§ **THE TASK**: Omit the images. Restate all of the records word for word.

SOURCE RECORDS START

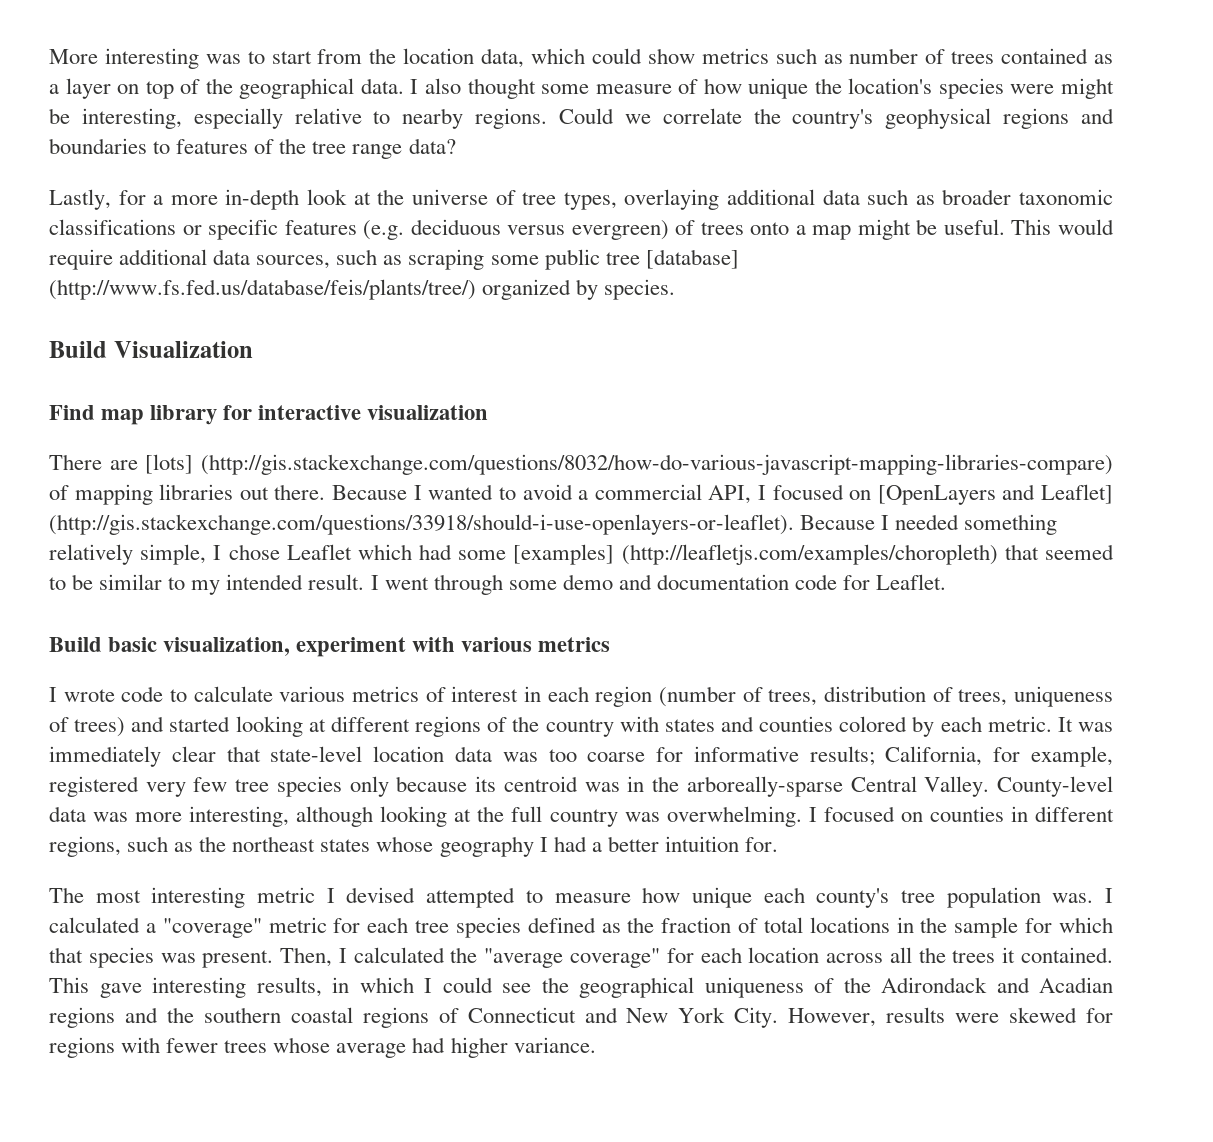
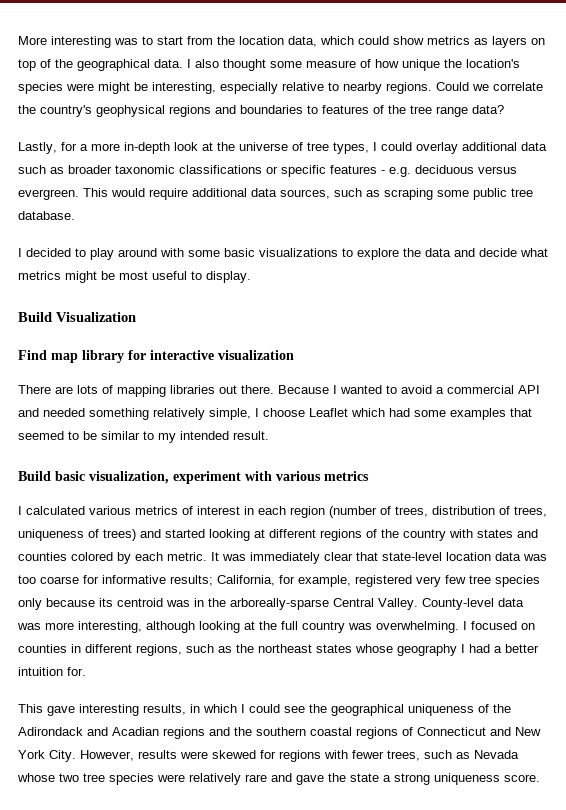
[775,48,1114,64] [49,78,111,99] such as number of trees contained as a layer -> [474,36,527,48] as layers
[624,189,720,210] overlaying -> [373,142,458,154] I could overlay
[363,219,1005,240] (e.g. deciduous versus evergreen) of trees onto a map might be useful. -> [381,165,517,177] [18,189,79,200] - e.g. deciduous versus evergreen.
[645,249,739,269] [49,279,676,300] [database] (http://www.fs.fed.us/database/feis/plants/tree/) organized by species. -> [18,211,75,220] [18,248,548,260] [18,271,251,283] database. // I decided to play around with some basic visualizations to explore the data and decide what metrics might be most useful to display.
[145,454,1113,475] [lots] (http://gis.stackexchange.com/questions/8032/how-do-various-javascript-mapping-libraries-compare) -> [77,385,98,394] lots
[708,484,1113,505] [49,514,890,535] API, I focused on [OpenLayers and Leaflet] (http://gis.stackexchange.com/questions/33918/should-i-use-openlayers-or-leaflet). Because I -> [518,385,540,394] [18,408,39,417] API and
[228,544,280,560] chose -> [263,408,305,417] choose
[513,544,998,565] [examples] (http://leafletjs.com/examples/choropleth) -> [450,408,506,420] examples
[370,574,947,595] I went through some demo and documentation code for Leaflet. -> (269, 435) none
[63,686,273,702] wrote code to calculate -> [26,506,85,515] calculated
[49,887,1113,908] [49,917,1114,938] [49,947,1113,968] The most interesting metric I devised attempted to measure how unique each county's tree population was. I calculated a "coverage" metric for each tree species defined as the fraction of total locations in the sample for which that species was present. Then, I calculated the "average coverage" for each location across all the trees it contained. -> (86, 671) none
[224,1037,596,1058] trees whose average had higher variance. -> [387,750,519,761] [17,773,540,785] trees, such as Nevada whose two tree species were relatively rare and gave the state a strong uniqueness score.

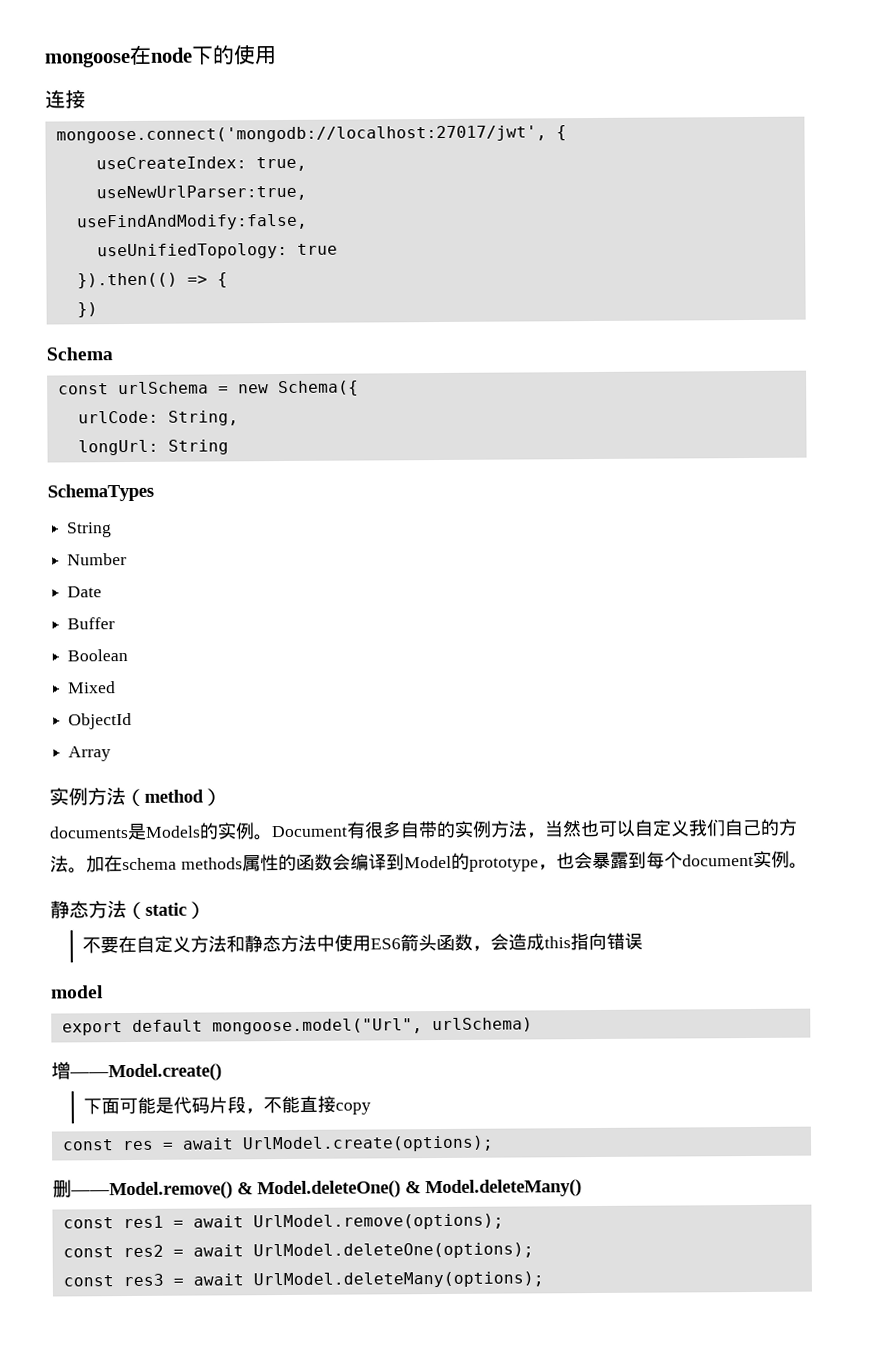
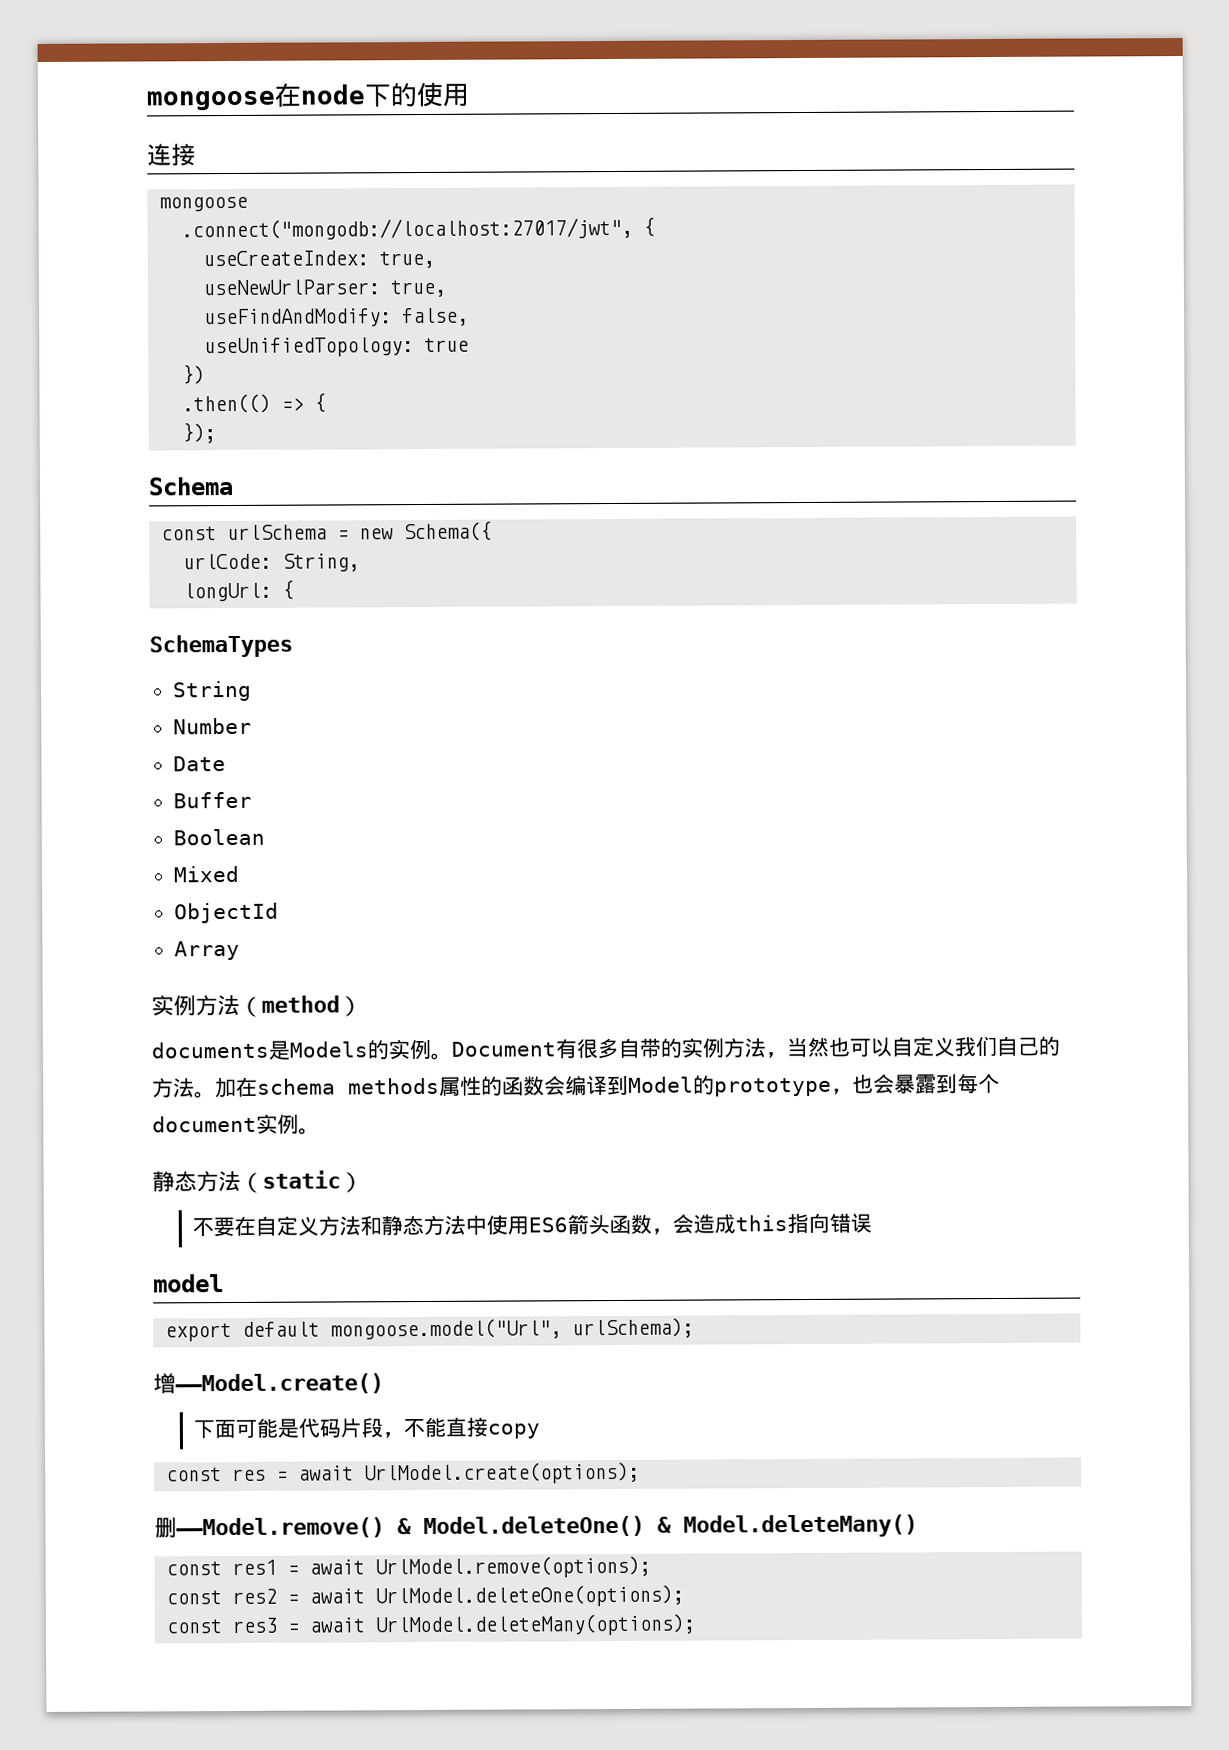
[55,125,547,144] mongoose.connect('mongodb://localhost:27017/jwt', -> [159,196,249,212] [181,217,634,241] mongoose // .connect("mongodb://localhost:27017/jwt",
[95,184,307,202] [76,213,308,231] useNewUrlParser:true, // useFindAndModify:false, -> [203,279,447,298] [204,307,470,328] useNewUrlParser: true, // useFindAndModify: false,
[76,272,178,289] }).then(() -> [182,364,206,385] [182,393,272,414] }) // .then(()
[76,302,98,318] }) -> [182,422,217,444] });
[167,439,229,455] String -> [282,579,295,600] {
[431,1017,533,1033] urlSchema) -> [572,1317,695,1339] urlSchema);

SOURCE RECORDS END

§ **REPLY TO THE EXERCISE**:
[775,48,1114,64] [49,78,111,99] such as number of trees contained as a layer -> [474,36,527,48] as layers
[624,189,720,210] overlaying -> [373,142,458,154] I could overlay
[363,219,1005,240] (e.g. deciduous versus evergreen) of trees onto a map might be useful. -> [381,165,517,177] [18,189,79,200] - e.g. deciduous versus evergreen.
[645,249,739,269] [49,279,676,300] [database] (http://www.fs.fed.us/database/feis/plants/tree/) organized by species. -> [18,211,75,220] [18,248,548,260] [18,271,251,283] database. // I decided to play around with some basic visualizations to explore the data and decide what metrics might be most useful to display.
[145,454,1113,475] [lots] (http://gis.stackexchange.com/questions/8032/how-do-various-javascript-mapping-libraries-compare) -> [77,385,98,394] lots
[708,484,1113,505] [49,514,890,535] API, I focused on [OpenLayers and Leaflet] (http://gis.stackexchange.com/questions/33918/should-i-use-openlayers-or-leaflet). Because I -> [518,385,540,394] [18,408,39,417] API and
[228,544,280,560] chose -> [263,408,305,417] choose
[513,544,998,565] [examples] (http://leafletjs.com/examples/choropleth) -> [450,408,506,420] examples
[370,574,947,595] I went through some demo and documentation code for Leaflet. -> (269, 435) none
[63,686,273,702] wrote code to calculate -> [26,506,85,515] calculated
[49,887,1113,908] [49,917,1114,938] [49,947,1113,968] The most interesting metric I devised attempted to measure how unique each county's tree population was. I calculated a "coverage" metric for each tree species defined as the fraction of total locations in the sample for which that species was present. Then, I calculated the "average coverage" for each location across all the trees it contained. -> (86, 671) none
[224,1037,596,1058] trees whose average had higher variance. -> [387,750,519,761] [17,773,540,785] trees, such as Nevada whose two tree species were relatively rare and gave the state a strong uniqueness score.

[55,125,547,144] mongoose.connect('mongodb://localhost:27017/jwt', -> [159,196,249,212] [181,217,634,241] mongoose // .connect("mongodb://localhost:27017/jwt",
[95,184,307,202] [76,213,308,231] useNewUrlParser:true, // useFindAndModify:false, -> [203,279,447,298] [204,307,470,328] useNewUrlParser: true, // useFindAndModify: false,
[76,272,178,289] }).then(() -> [182,364,206,385] [182,393,272,414] }) // .then(()
[76,302,98,318] }) -> [182,422,217,444] });
[167,439,229,455] String -> [282,579,295,600] {
[431,1017,533,1033] urlSchema) -> [572,1317,695,1339] urlSchema);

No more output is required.